6.1.1 MPI build runs great, but only on 1 node


Jump to page 12Next 16Last
Just Got Here

Here's what I did to build it:

export NWCHEM_TOP=$PWD
export NWCHEM_TARGET=LINUX64
export INSTALL_PREFIX=/opt/nwchem/6.1.1
export USE_MPI=y
export USE_MPIF=y
export USE_MPIF4=y
export LARGE_FILES=TRUE
export TCGRSH=/usr/bin/ssh
export LIBMPI="-lmpi_f90 -lmpi_f77 -lmpi -ldl -Wl,--export-dynamic -lnsl -lutil"
export MPI_LIB=/opt/openmpi/1.4.3/lib
export MPI_INCLUDE=/opt/openmpi/1.4.3/include
export FC=gfortran
export CC=gcc
cd $NWCHEM_TOP/src
make nwchem_config NWCHEM_MODULES=all
make
mkdir -p $INSTALL_PREFIX
mkdir -p $INSTALL_PREFIX/bin
mkdir -p $INSTALL_PREFIX/data
cp $NWCHEM_TOP/bin/${NWCHEM_TARGET}/nwchem $INSTALL_PREFIX/bin
chmod 755 $INSTALL_PREFIX/bin/nwchem
cp -r $NWCHEM_TOP/src/basis/libraries $INSTALL_PREFIX/data
cp -r $NWCHEM_TOP/src/data $INSTALL_PREFIX
cp -r $NWCHEM_TOP/src/nwpw/libraryps $INSTALL_PREFIX/data

Here's how I run it (using PBS Professional 11.2):

  1. !/bin/bash
  2. PBS -N nwchem
  3. PBS -l select=2:ncpus=8:mpiprocs=8:mem=8gb,walltime=00:30:00
  4. PBS -j oe
mpiexec -n 16 nwchem formaldehyde.scf.nwchem > formaldehyde.scf.out

But all 16 processes appear on only one of the 2 nodes I've been allocated for this job. If I switch to running on only 1 node, everything looks great, but more than 1 node causes all of the processes to double-up on only the "master" node.
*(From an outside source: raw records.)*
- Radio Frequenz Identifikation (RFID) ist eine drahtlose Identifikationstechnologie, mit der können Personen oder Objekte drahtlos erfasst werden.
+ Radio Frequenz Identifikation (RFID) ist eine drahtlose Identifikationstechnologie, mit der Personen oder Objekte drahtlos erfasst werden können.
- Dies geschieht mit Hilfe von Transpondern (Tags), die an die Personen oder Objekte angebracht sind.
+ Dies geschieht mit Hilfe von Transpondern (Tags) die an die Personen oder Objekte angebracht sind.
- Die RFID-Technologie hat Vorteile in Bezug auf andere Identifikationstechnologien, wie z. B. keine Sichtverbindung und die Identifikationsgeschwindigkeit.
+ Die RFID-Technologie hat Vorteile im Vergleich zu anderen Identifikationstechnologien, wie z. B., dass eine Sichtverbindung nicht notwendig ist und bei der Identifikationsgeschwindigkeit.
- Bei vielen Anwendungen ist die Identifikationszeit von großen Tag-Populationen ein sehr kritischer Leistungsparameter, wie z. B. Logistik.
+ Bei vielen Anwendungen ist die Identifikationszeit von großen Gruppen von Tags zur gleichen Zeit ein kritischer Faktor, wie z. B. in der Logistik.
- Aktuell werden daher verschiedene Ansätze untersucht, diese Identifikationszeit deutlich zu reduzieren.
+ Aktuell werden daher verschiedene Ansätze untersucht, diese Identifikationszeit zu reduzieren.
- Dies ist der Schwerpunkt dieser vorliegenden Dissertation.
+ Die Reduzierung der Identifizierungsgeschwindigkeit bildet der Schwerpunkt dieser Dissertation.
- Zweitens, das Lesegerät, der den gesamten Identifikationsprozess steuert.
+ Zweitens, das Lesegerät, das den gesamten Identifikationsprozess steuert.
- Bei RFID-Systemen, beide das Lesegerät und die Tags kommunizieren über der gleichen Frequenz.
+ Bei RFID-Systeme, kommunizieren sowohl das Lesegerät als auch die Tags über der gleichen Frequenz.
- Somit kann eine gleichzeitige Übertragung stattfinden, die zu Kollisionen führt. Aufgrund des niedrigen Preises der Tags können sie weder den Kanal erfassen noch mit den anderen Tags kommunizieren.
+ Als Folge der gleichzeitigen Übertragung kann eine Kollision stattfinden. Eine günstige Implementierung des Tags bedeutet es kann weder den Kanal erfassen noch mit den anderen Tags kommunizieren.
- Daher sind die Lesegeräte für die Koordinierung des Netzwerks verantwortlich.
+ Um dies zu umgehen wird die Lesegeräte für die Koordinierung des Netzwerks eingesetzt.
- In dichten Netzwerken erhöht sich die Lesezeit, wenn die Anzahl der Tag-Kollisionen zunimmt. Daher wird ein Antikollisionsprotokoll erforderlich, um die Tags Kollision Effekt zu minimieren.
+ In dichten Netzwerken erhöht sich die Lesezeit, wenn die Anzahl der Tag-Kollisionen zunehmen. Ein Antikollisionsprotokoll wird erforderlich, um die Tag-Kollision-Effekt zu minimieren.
Any ideas/comments/suggestions?

Thanks a lot!

Just Got Here
Ooops! My PBS job script was autoformatted when I submitted. It should look like this:

\#!/bin/bash
\#PBS -N nwchem
\#PBS -l select=2:ncpus=8:mpiprocs=8:mem=8gb,walltime=00:30:00
\#PBS -j oe

mpiexec -n 16 nwchem formaldehyde.scf.nwchem > formaldehyde.scf.out

Just Got Here
I posted this in the "Compiling NWChem" section because I suspect that this problem is associated with the way I built my executable.

Forum Vet
This is not a build issue as far as I can see. It is the mpiexec command that starts the 16 nwchem processes on one node, nwchem itself has nothing to do with that. You may want to look at the mpiexec manual. For example adding "-npernode 8" might give you want you need. Alternatively, you may want to use mpirun.

Bert

Quote:Chemogan Jul 18th 5:31 pm
Ooops! My PBS job script was autoformatted when I submitted. It should look like this:

\#!/bin/bash
\#PBS -N nwchem
\#PBS -l select=2:ncpus=8:mpiprocs=8:mem=8gb,walltime=00:30:00
\#PBS -j oe

mpiexec -n 16 nwchem formaldehyde.scf.nwchem > formaldehyde.scf.out

Just Got Here
Thanks Bert. Yeah, I'm getting the impression that I did build NWChem successfully, and that I'm just having some trouble with OpenMPI (I'm more accustomed to MPICH2).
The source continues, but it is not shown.